[EXERCISE OBJECTIVE]
The reply should repeat all of the data word for word, with no pictures.
== Segment start ==
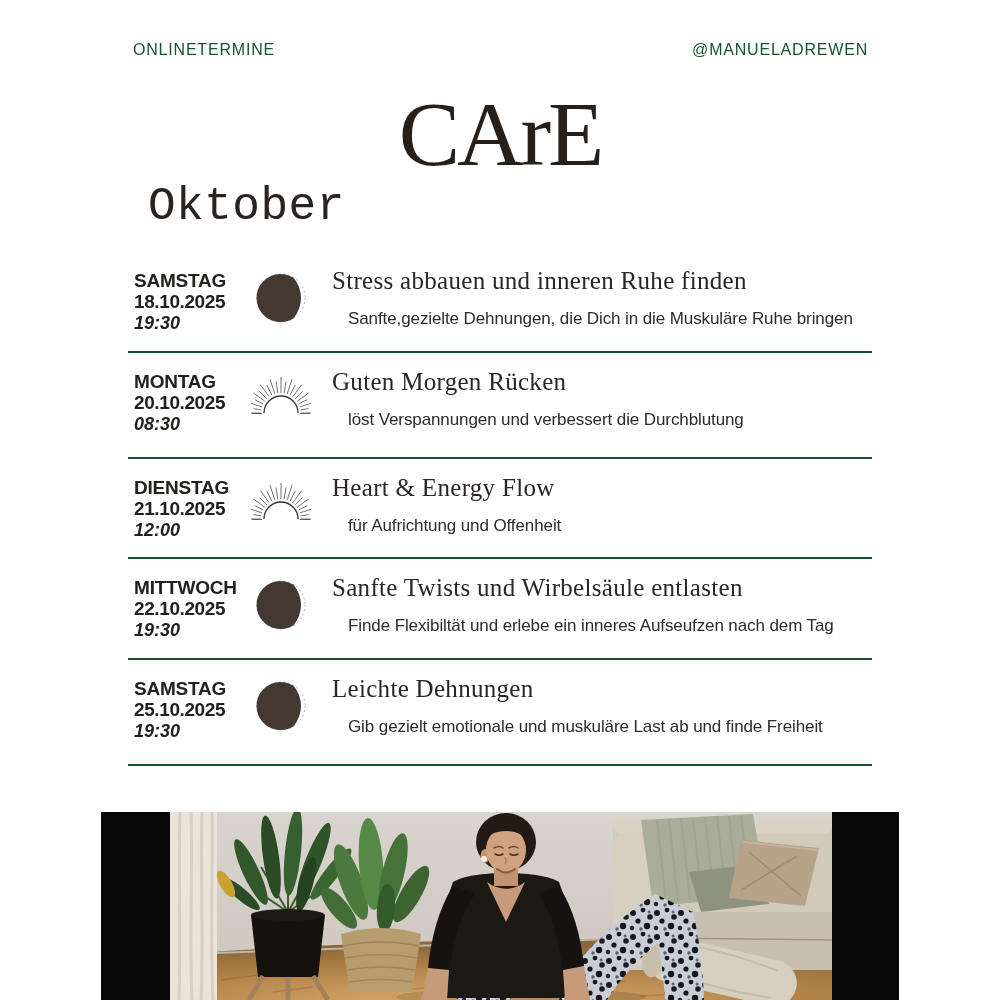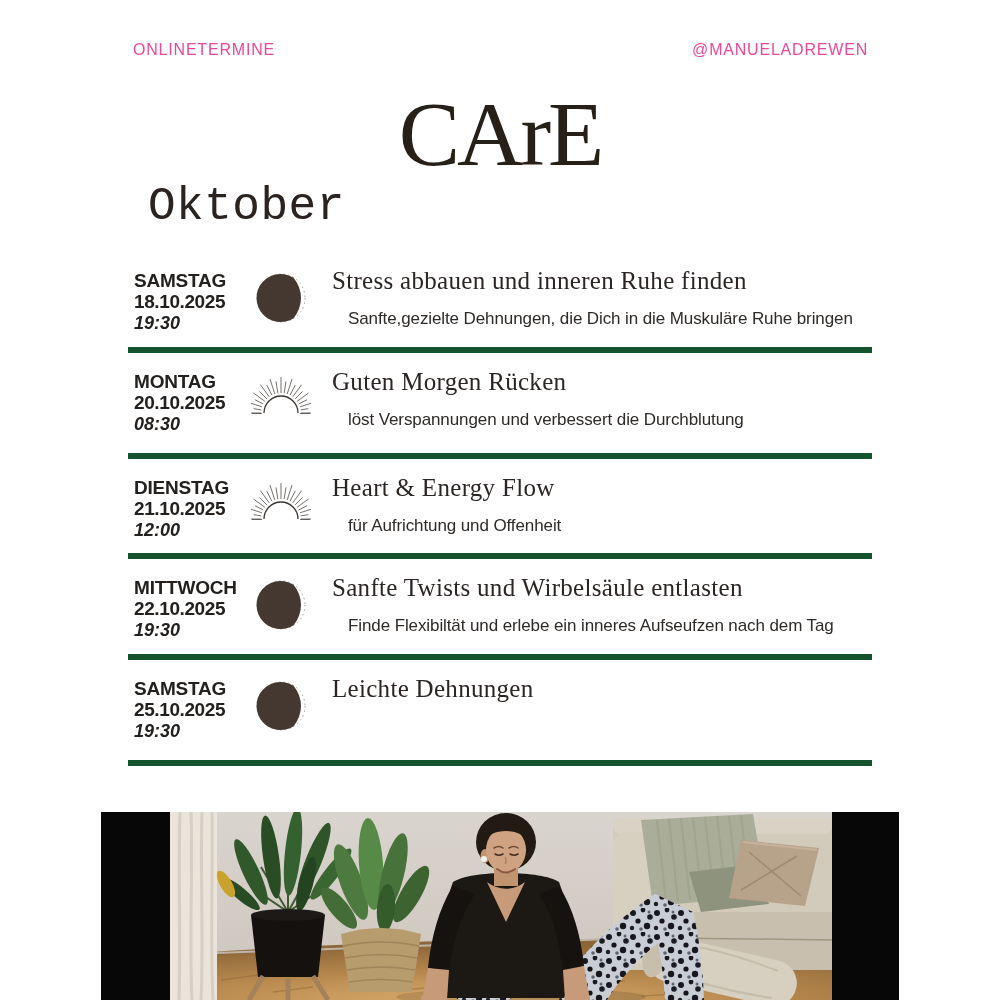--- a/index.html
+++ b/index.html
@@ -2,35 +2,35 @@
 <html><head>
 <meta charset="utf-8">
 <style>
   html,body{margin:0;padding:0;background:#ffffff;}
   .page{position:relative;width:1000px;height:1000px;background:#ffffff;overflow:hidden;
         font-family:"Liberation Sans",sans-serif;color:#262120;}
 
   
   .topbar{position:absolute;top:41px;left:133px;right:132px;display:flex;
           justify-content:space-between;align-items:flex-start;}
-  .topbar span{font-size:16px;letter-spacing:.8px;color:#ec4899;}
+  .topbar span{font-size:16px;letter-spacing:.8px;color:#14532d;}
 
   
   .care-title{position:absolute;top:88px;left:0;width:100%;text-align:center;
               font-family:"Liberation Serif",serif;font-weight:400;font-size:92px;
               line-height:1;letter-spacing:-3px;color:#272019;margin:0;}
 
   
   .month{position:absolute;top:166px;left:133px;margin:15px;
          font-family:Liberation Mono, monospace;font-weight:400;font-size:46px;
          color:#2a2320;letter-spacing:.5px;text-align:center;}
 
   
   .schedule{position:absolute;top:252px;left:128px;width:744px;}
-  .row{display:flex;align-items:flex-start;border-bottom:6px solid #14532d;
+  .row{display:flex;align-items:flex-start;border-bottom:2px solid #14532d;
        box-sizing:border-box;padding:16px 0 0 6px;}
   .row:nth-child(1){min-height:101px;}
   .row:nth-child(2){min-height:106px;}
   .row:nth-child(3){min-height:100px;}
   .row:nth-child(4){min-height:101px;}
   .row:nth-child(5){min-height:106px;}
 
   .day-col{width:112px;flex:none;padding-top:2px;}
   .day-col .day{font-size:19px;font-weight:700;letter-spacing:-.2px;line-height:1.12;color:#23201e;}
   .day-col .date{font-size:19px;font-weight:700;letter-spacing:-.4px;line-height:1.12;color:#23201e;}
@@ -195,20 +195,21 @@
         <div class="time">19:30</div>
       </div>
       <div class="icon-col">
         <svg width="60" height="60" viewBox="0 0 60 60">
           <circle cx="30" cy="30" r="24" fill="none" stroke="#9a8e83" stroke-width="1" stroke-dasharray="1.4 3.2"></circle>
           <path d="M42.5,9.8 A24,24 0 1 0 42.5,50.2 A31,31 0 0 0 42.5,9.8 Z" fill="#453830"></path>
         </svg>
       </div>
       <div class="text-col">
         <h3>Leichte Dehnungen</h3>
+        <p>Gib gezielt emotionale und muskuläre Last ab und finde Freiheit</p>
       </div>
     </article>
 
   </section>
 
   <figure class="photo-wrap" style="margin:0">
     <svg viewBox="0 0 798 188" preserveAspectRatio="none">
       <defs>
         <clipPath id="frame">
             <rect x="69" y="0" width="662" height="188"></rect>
== Segment end ==
[ANSWER TO THIS EXERCISE]
--- a/index.html
+++ b/index.html
@@ -2,35 +2,35 @@
 <html><head>
 <meta charset="utf-8">
 <style>
   html,body{margin:0;padding:0;background:#ffffff;}
   .page{position:relative;width:1000px;height:1000px;background:#ffffff;overflow:hidden;
         font-family:"Liberation Sans",sans-serif;color:#262120;}
 
   
   .topbar{position:absolute;top:41px;left:133px;right:132px;display:flex;
           justify-content:space-between;align-items:flex-start;}
-  .topbar span{font-size:16px;letter-spacing:.8px;color:#ec4899;}
+  .topbar span{font-size:16px;letter-spacing:.8px;color:#14532d;}
 
   
   .care-title{position:absolute;top:88px;left:0;width:100%;text-align:center;
               font-family:"Liberation Serif",serif;font-weight:400;font-size:92px;
               line-height:1;letter-spacing:-3px;color:#272019;margin:0;}
 
   
   .month{position:absolute;top:166px;left:133px;margin:15px;
          font-family:Liberation Mono, monospace;font-weight:400;font-size:46px;
          color:#2a2320;letter-spacing:.5px;text-align:center;}
 
   
   .schedule{position:absolute;top:252px;left:128px;width:744px;}
-  .row{display:flex;align-items:flex-start;border-bottom:6px solid #14532d;
+  .row{display:flex;align-items:flex-start;border-bottom:2px solid #14532d;
        box-sizing:border-box;padding:16px 0 0 6px;}
   .row:nth-child(1){min-height:101px;}
   .row:nth-child(2){min-height:106px;}
   .row:nth-child(3){min-height:100px;}
   .row:nth-child(4){min-height:101px;}
   .row:nth-child(5){min-height:106px;}
 
   .day-col{width:112px;flex:none;padding-top:2px;}
   .day-col .day{font-size:19px;font-weight:700;letter-spacing:-.2px;line-height:1.12;color:#23201e;}
   .day-col .date{font-size:19px;font-weight:700;letter-spacing:-.4px;line-height:1.12;color:#23201e;}
@@ -195,20 +195,21 @@
         <div class="time">19:30</div>
       </div>
       <div class="icon-col">
         <svg width="60" height="60" viewBox="0 0 60 60">
           <circle cx="30" cy="30" r="24" fill="none" stroke="#9a8e83" stroke-width="1" stroke-dasharray="1.4 3.2"></circle>
           <path d="M42.5,9.8 A24,24 0 1 0 42.5,50.2 A31,31 0 0 0 42.5,9.8 Z" fill="#453830"></path>
         </svg>
       </div>
       <div class="text-col">
         <h3>Leichte Dehnungen</h3>
+        <p>Gib gezielt emotionale und muskuläre Last ab und finde Freiheit</p>
       </div>
     </article>
 
   </section>
 
   <figure class="photo-wrap" style="margin:0">
     <svg viewBox="0 0 798 188" preserveAspectRatio="none">
       <defs>
         <clipPath id="frame">
             <rect x="69" y="0" width="662" height="188"></rect>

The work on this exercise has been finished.